(Extracted information)
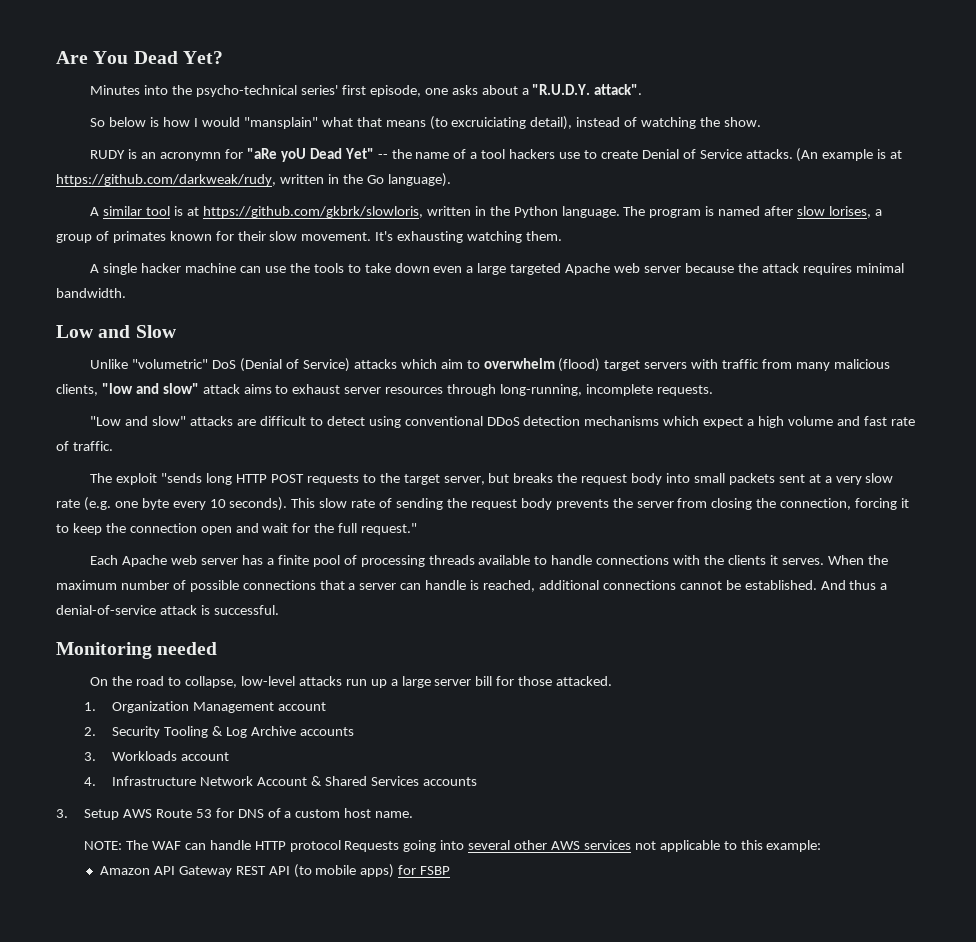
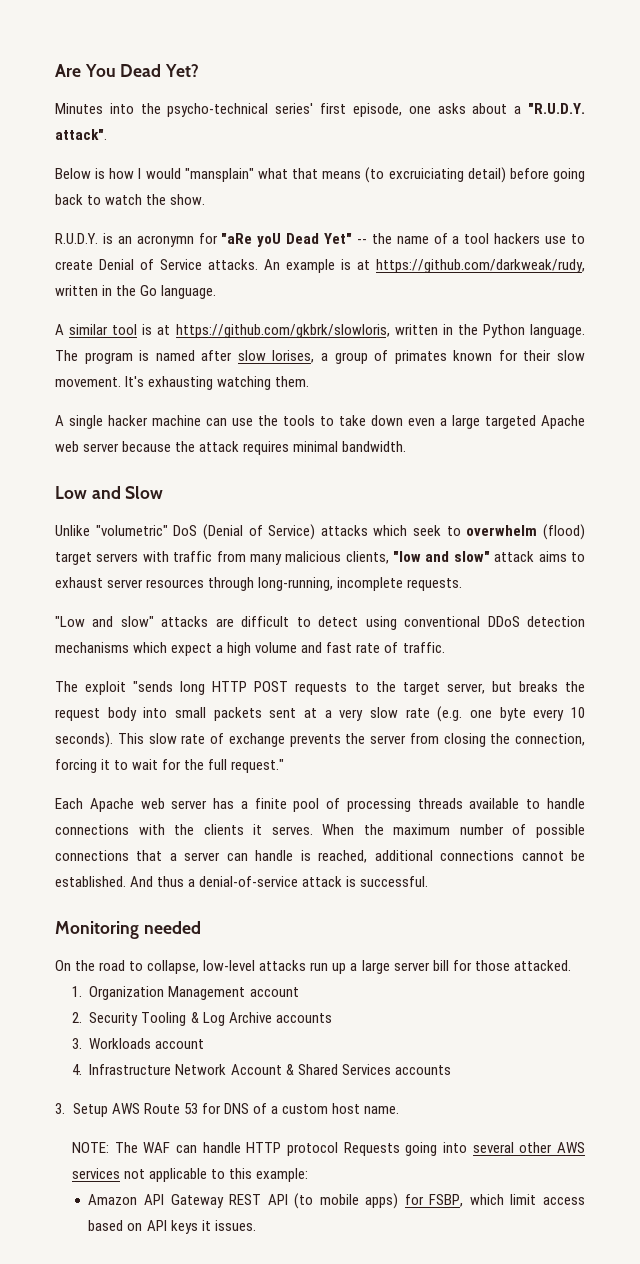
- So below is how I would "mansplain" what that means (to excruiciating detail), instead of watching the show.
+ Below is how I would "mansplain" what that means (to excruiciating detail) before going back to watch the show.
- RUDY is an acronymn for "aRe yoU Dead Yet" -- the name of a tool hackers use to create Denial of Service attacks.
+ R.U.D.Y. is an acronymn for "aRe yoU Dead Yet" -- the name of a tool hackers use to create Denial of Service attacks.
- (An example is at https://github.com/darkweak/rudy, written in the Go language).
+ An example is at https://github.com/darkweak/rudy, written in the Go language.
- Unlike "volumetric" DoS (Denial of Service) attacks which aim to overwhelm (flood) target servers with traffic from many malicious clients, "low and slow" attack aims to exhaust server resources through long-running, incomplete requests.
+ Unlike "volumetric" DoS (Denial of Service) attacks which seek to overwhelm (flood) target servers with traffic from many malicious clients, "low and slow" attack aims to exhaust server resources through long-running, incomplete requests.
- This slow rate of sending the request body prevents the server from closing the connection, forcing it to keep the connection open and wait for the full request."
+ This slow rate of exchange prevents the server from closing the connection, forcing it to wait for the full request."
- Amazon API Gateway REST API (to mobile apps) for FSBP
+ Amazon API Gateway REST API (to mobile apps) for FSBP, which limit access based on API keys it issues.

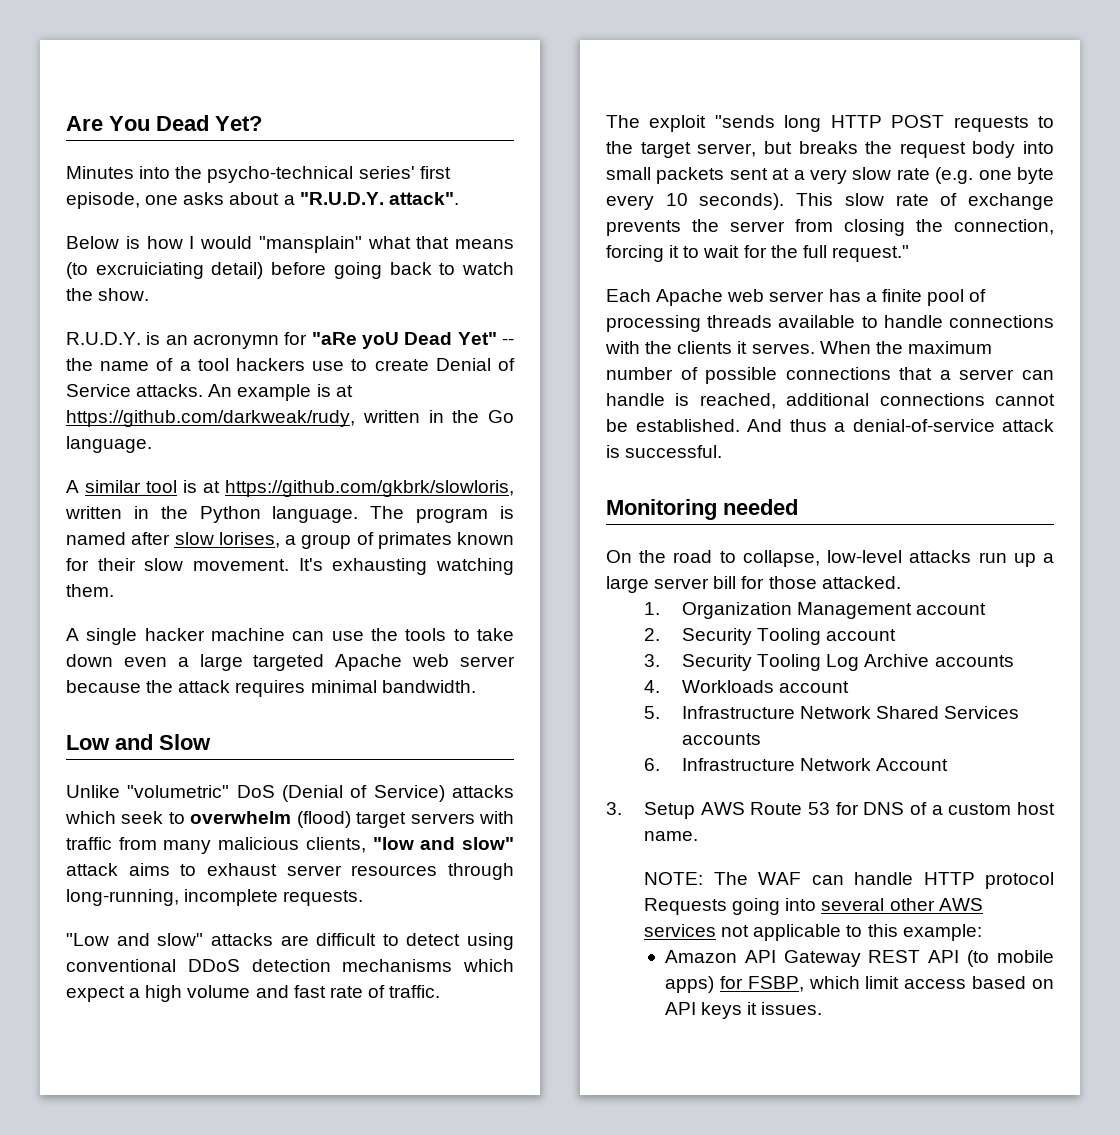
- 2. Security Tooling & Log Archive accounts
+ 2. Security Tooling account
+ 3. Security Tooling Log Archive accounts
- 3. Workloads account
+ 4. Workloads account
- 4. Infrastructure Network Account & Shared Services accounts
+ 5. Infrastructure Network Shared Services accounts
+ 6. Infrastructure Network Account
(End Extracted information)
Task goal
Please give the data again unaltered, leaving out any images.

Response
- So below is how I would "mansplain" what that means (to excruiciating detail), instead of watching the show.
+ Below is how I would "mansplain" what that means (to excruiciating detail) before going back to watch the show.
- RUDY is an acronymn for "aRe yoU Dead Yet" -- the name of a tool hackers use to create Denial of Service attacks.
+ R.U.D.Y. is an acronymn for "aRe yoU Dead Yet" -- the name of a tool hackers use to create Denial of Service attacks.
- (An example is at https://github.com/darkweak/rudy, written in the Go language).
+ An example is at https://github.com/darkweak/rudy, written in the Go language.
- Unlike "volumetric" DoS (Denial of Service) attacks which aim to overwhelm (flood) target servers with traffic from many malicious clients, "low and slow" attack aims to exhaust server resources through long-running, incomplete requests.
+ Unlike "volumetric" DoS (Denial of Service) attacks which seek to overwhelm (flood) target servers with traffic from many malicious clients, "low and slow" attack aims to exhaust server resources through long-running, incomplete requests.
- This slow rate of sending the request body prevents the server from closing the connection, forcing it to keep the connection open and wait for the full request."
+ This slow rate of exchange prevents the server from closing the connection, forcing it to wait for the full request."
- Amazon API Gateway REST API (to mobile apps) for FSBP
+ Amazon API Gateway REST API (to mobile apps) for FSBP, which limit access based on API keys it issues.

- 2. Security Tooling & Log Archive accounts
+ 2. Security Tooling account
+ 3. Security Tooling Log Archive accounts
- 3. Workloads account
+ 4. Workloads account
- 4. Infrastructure Network Account & Shared Services accounts
+ 5. Infrastructure Network Shared Services accounts
+ 6. Infrastructure Network Account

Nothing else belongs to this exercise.